OPERAI GI DALLA GRU A SPESE NOSTRE


Far scendere da una gru otto operai è costato centomila euro. Si è conclusa così la vicenda della Innse, azienda in liquidazione alla periferia est di Milano massacrata dalla crisi economica. Con un colpo di spugna da Cassa del Mezzogiorno, la Provincia di Milano (targata PdL-Lega) ha deciso di pagare di tasca propria per salvare dipendenti e imprenditori coinvolti nell’affare. Il tutto dopo circa un mese di estenuanti trattative e proteste spettacolari: oltre alla sceneggiata sulla gru, le tute blu qualche settimana fa erano arrivate a bloccare la tangenziale del capoluogo lombardo piantandosi in mezzo alla strada per ore.

A giochi fatti, gli stessi membri della giunta milanese condannano l’operazione, bollandola come assolutamente degna del peggior centrosinistra. Il presidente Guido Podestà arriva all’autoaccusa: «Anche noi abbiamo forti perplessità sulla validità di questo tipo di interventi, perché le situazioni di crisi non si possono affrontare tenendo in vita le imprese tagliate fuori dal mercato utilizzando risorse pubbliche. La Provincia ha dato un contributo di 100 mila euro, ma solo perché ci siamo trovati di fronte a una situazione particolare e perché il prefetto si era impegnato in prima persona per risolvere la questione». C’è anche una promessa: «Questa è stata un’anomalia: episodi del genere non si ripeteranno mai più».

L’annuncio di Podestà, però, si scontra con le aspirazioni dei sindacati. Il caso della Innse rappresenta già oggi un modello per tutte le aziende in crisi in Italia. I dipendenti della Metalli Preziosi di Paderno Dugnano, per dirne una, sono sul tetto del loro stabilimento già da due giorni. Anche loro attendono l’intervento delle istituzioni locali e trattano con i delegato del ministero dello Sviluppo Economico. Ovviamente, si aspettano di ricevere un trattamento identico a quello dei lavoratori salvati dalla Provincia. «La nostra esperienza ha fatto scuola per tutte le aziende in crisi nelle quali si vuole licenziare» profetizzava Luigi Esposito, uno dei cinque lavoratori saliti della gru della Innse. I fatti sembrano avergli dato ragione.

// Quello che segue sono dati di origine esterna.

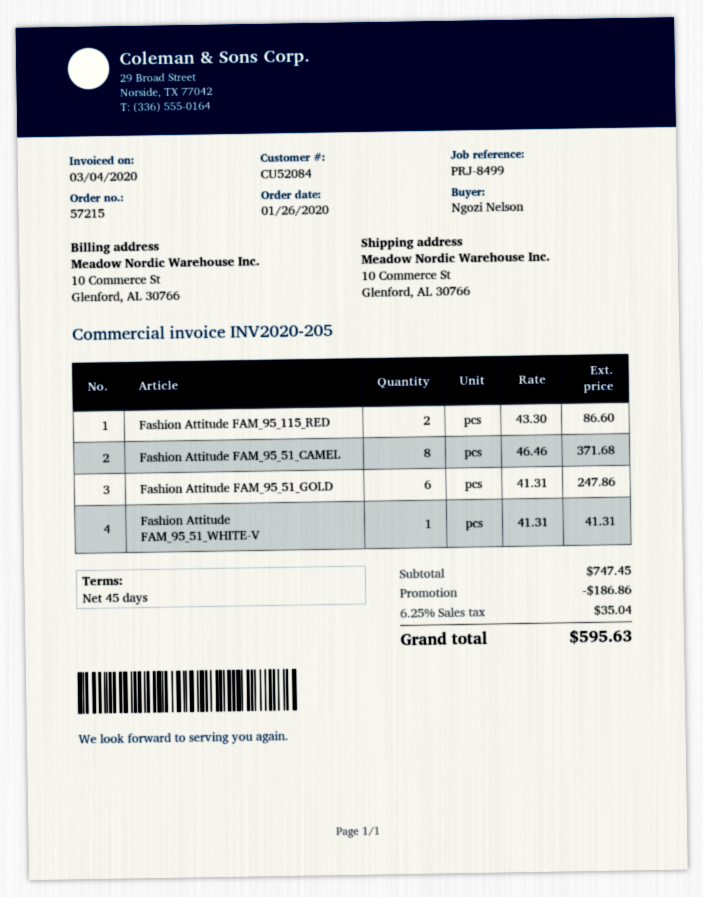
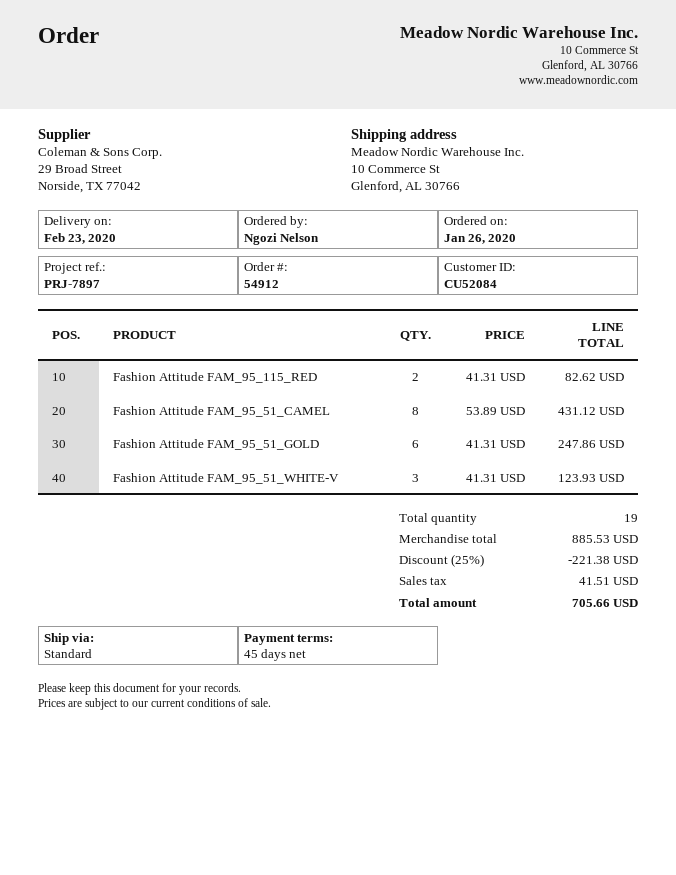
order number: 57215 -> 54912
reference: PRJ-8499 -> PRJ-7897
Fashion Attitude FAM_95_115_RED: 2 x 43.30 = 86.60 -> 2 x 41.31 = 82.62
Fashion Attitude FAM_95_51_CAMEL: 8 x 46.46 = 371.68 -> 8 x 53.89 = 431.12
Fashion Attitude FAM_95_51_WHITE-V: 1 x 41.31 = 41.31 -> 3 x 41.31 = 123.93
subtotal: 747.45 -> 885.53
discount: 186.86 -> 221.38
tax: 35.04 -> 41.51
total: 595.63 -> 705.66

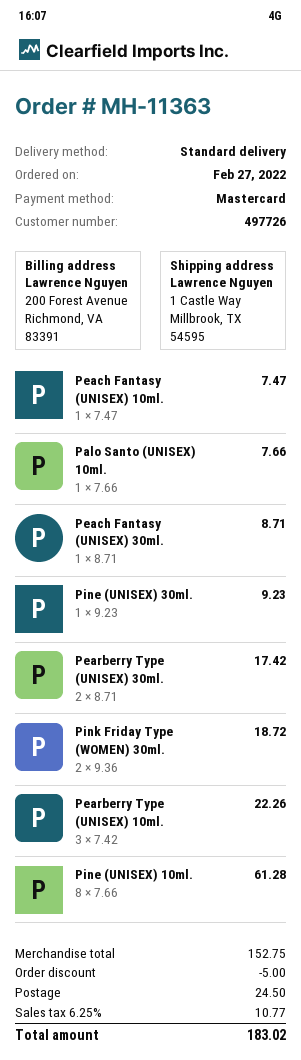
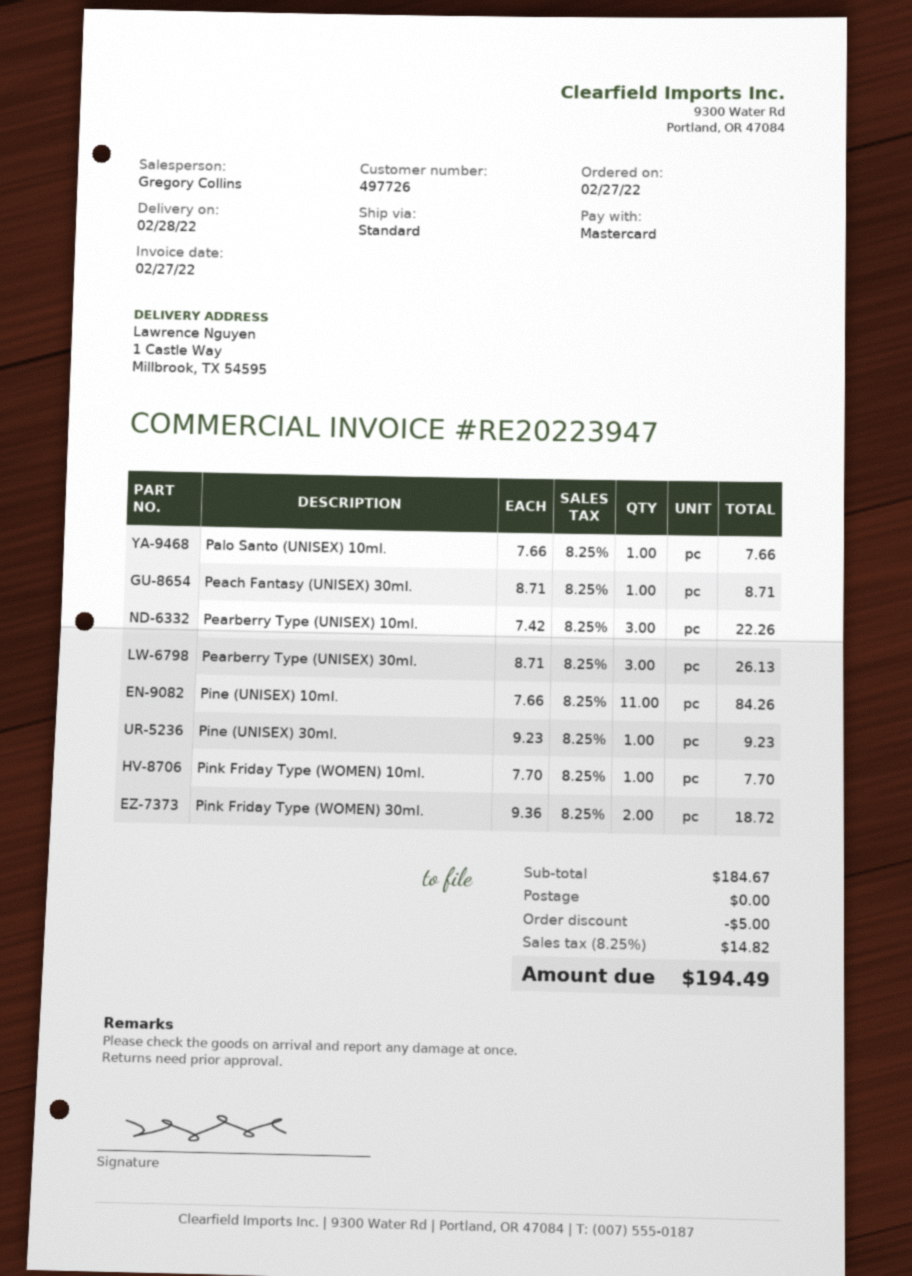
Peach Fantasy (UNISEX) 10ml.: 1 x 7.47 = 7.47 -> none
Pearberry Type (UNISEX) 30ml.: 2 x 8.71 = 17.42 -> 3 x 8.71 = 26.13
Pine (UNISEX) 10ml.: 8 x 7.66 = 61.28 -> 11 x 7.66 = 84.26
Pink Friday Type (WOMEN) 10ml.: none -> 1 x 7.70 = 7.70
subtotal: 152.75 -> 184.67
shipping: 24.50 -> 0.00
tax: 6.25% = 10.77 -> 8.25% = 14.82
total: 183.02 -> 194.49

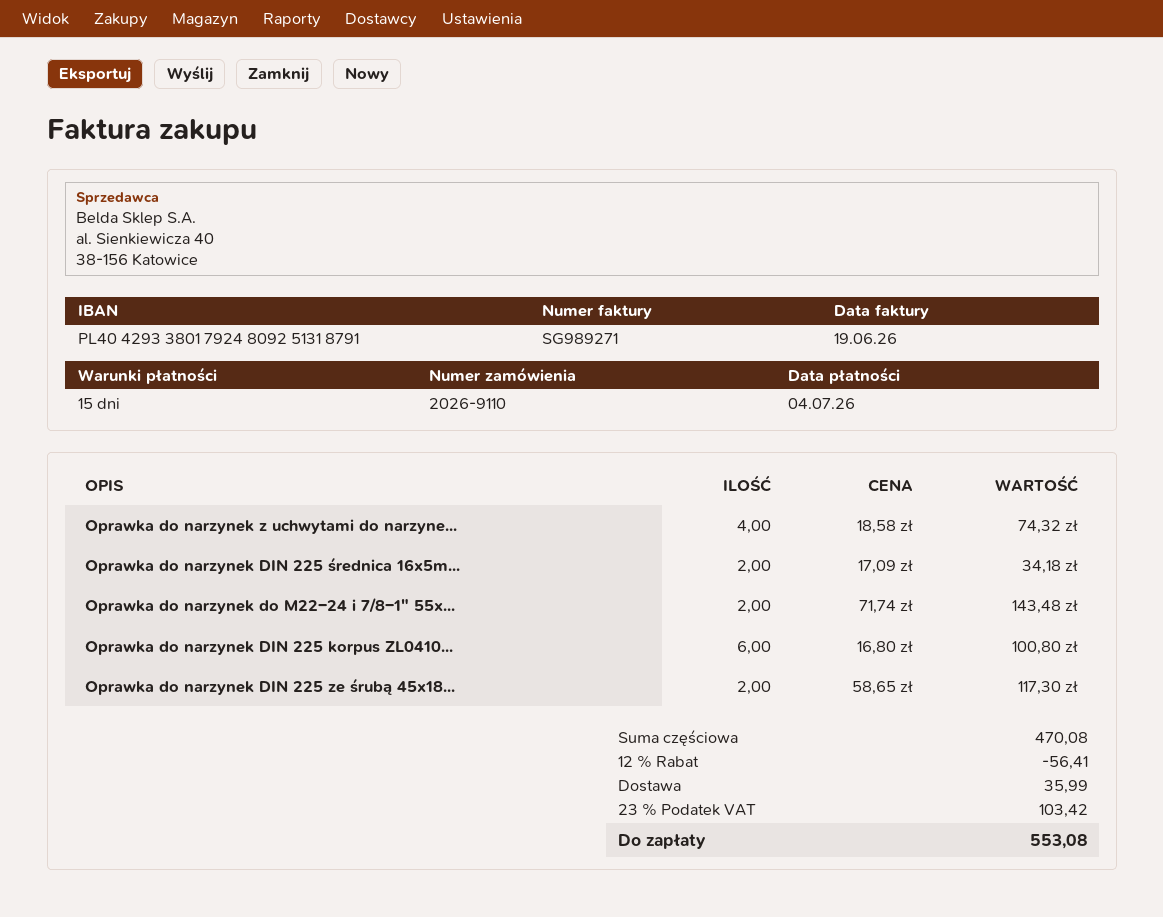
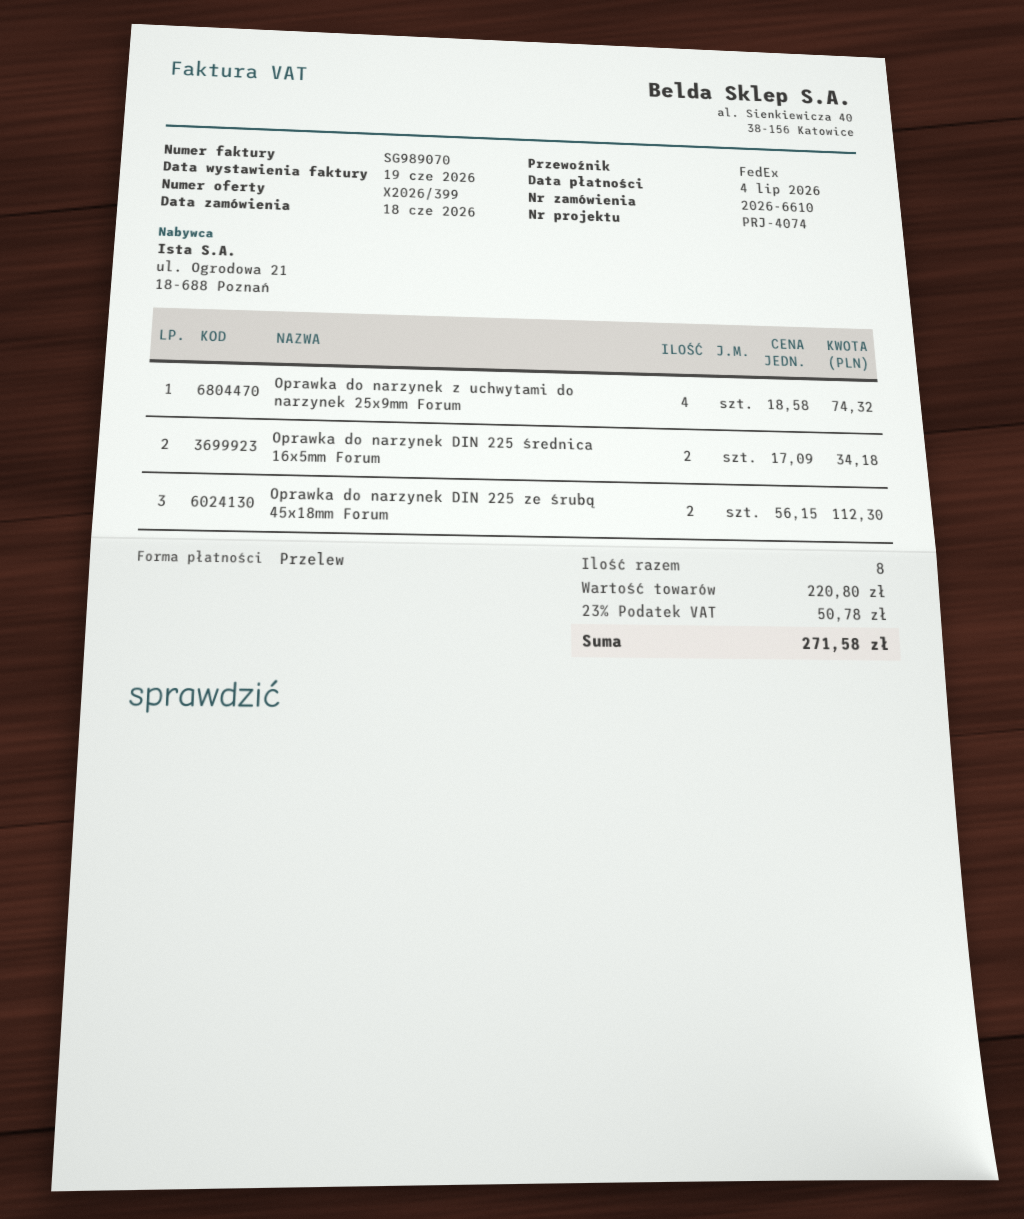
order number: 2026-9110 -> 2026-6610
invoice number: SG989271 -> SG989070
Oprawka do narzynek do M22–24 i 7/8–1" 55x...: 2 x 71.74 = 143.48 -> none
Oprawka do narzynek DIN 225 korpus ZL0410...: 6 x 16.80 = 100.80 -> none
Oprawka do narzynek DIN 225 ze śrubą 45x18...: 2 x 58.65 = 117.30 -> 2 x 56.15 = 112.30
subtotal: 470.08 -> 220.80
discount: 12% = 56.41 -> none
shipping: 35.99 -> none
tax: 23% = 103.42 -> 23% = 50.78
total: 553.08 -> 271.58

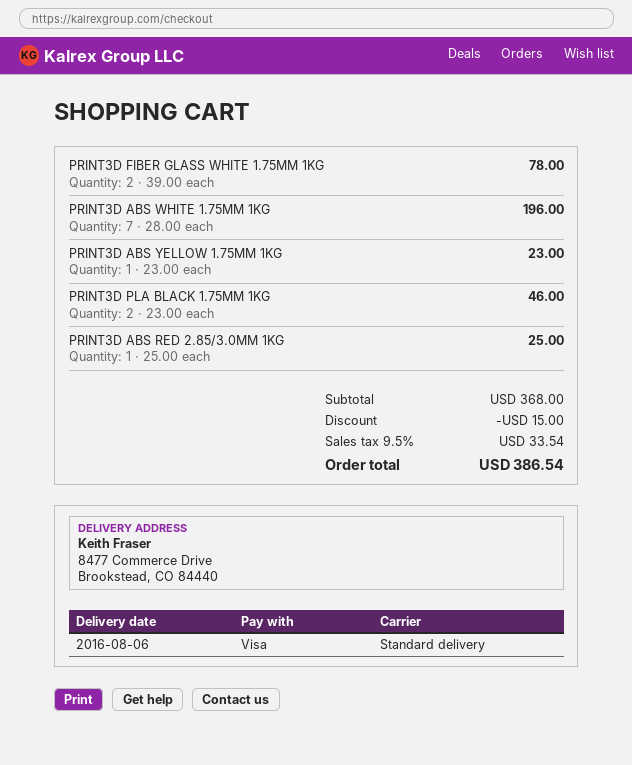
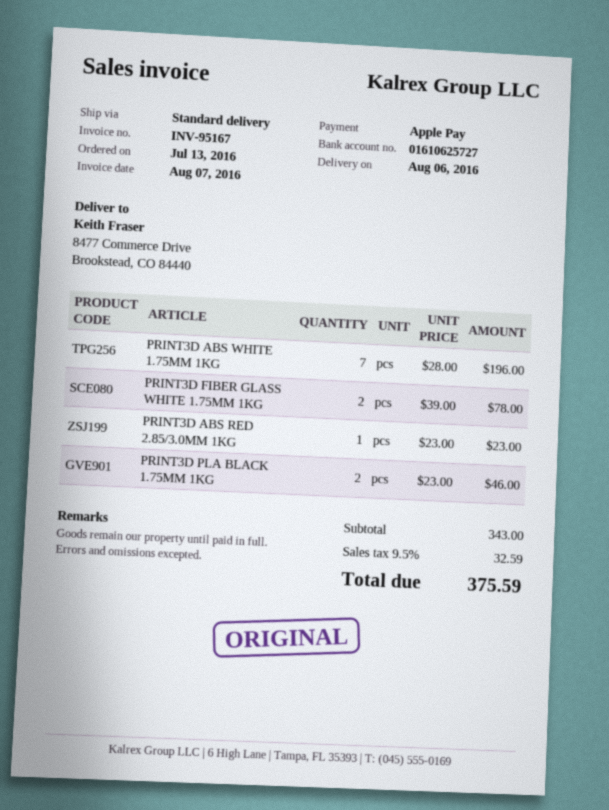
payment method: Visa -> Apple Pay
PRINT3D ABS YELLOW 1.75MM 1KG: 1 x 23.00 = 23.00 -> none
PRINT3D ABS RED 2.85/3.0MM 1KG: 1 x 25.00 = 25.00 -> 1 x 23.00 = 23.00
subtotal: 368.00 -> 343.00
discount: 15.00 -> none
tax: 9.5% = 33.54 -> 9.5% = 32.59
total: 386.54 -> 375.59

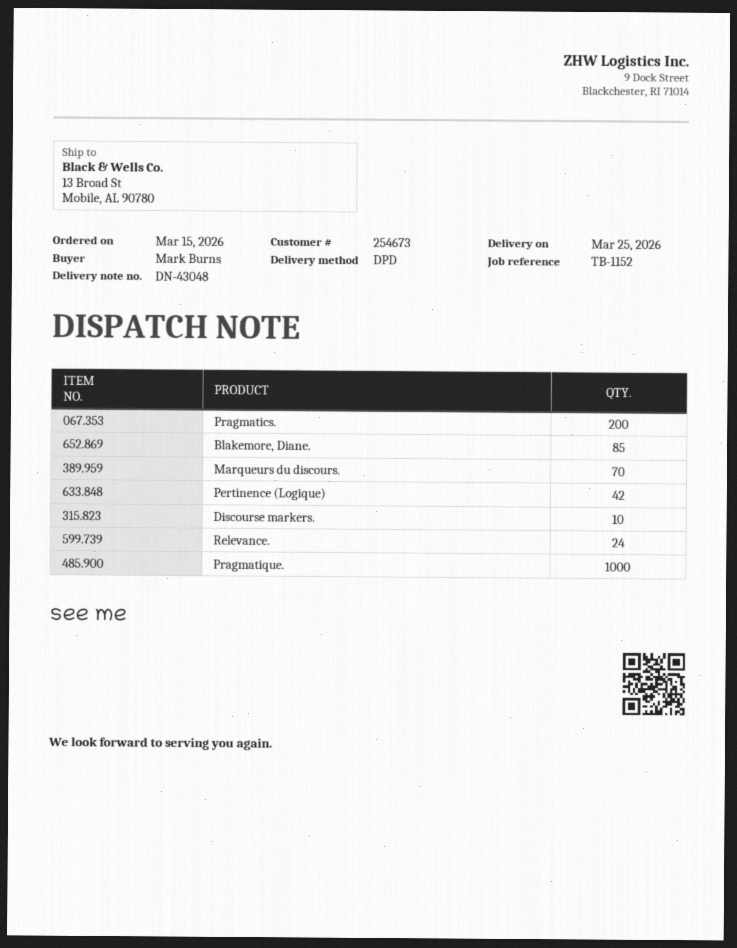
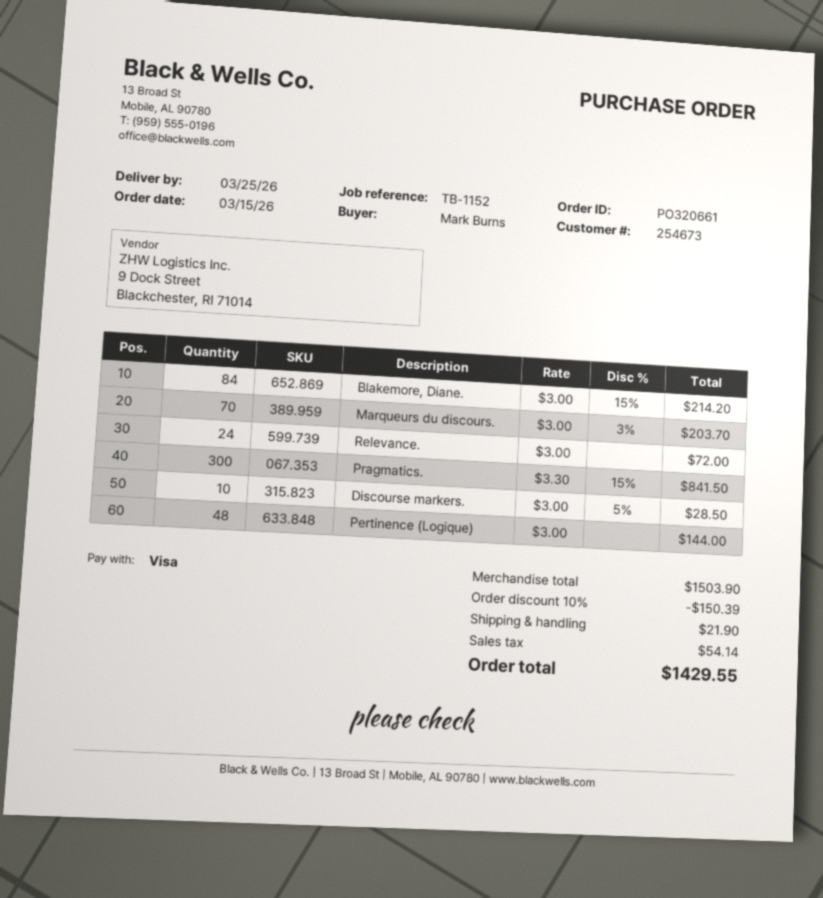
Pragmatics.: 200 -> 300
Blakemore, Diane.: 85 -> 84
Pertinence (Logique): 42 -> 48
Pragmatique.: 1000 -> none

Per chi non ricordasse, Esposito e colleghi avevano cominciato la loro protesta all’inizio di agosto, poco dopo l’inizio delle operazioni di smantellamento della fabbrica. Si erano arrampicati su un carroponte minacciando il suicidio. Da allora il nome della Innse ha iniziato a comparire con costanza su tutti i quotidiani del Paese. Dopo otto giorni sulla torre, il vecchio proprietario, Silvano Genta, è riuscito a trovare un accordo con il gruppo bresciano Camozzi e l’azienda è stata venduta. I lavoratori sono scesi dalla gru. Fino a ieri, tuttavia, tutta la vicenda è rimasta in sospeso. Camozzi è rimasto impantanato in una serie terrificante di trattative con la Mpc e la Nuova Lombarmet, ditte proprietarie di alcuni macchinari utilizzati nei capannoni della Innse e necessari per mandare avanti l’attività. Il tutto fino all’intervento della Provincia, che con soldi pubblici ha accontentato tutti.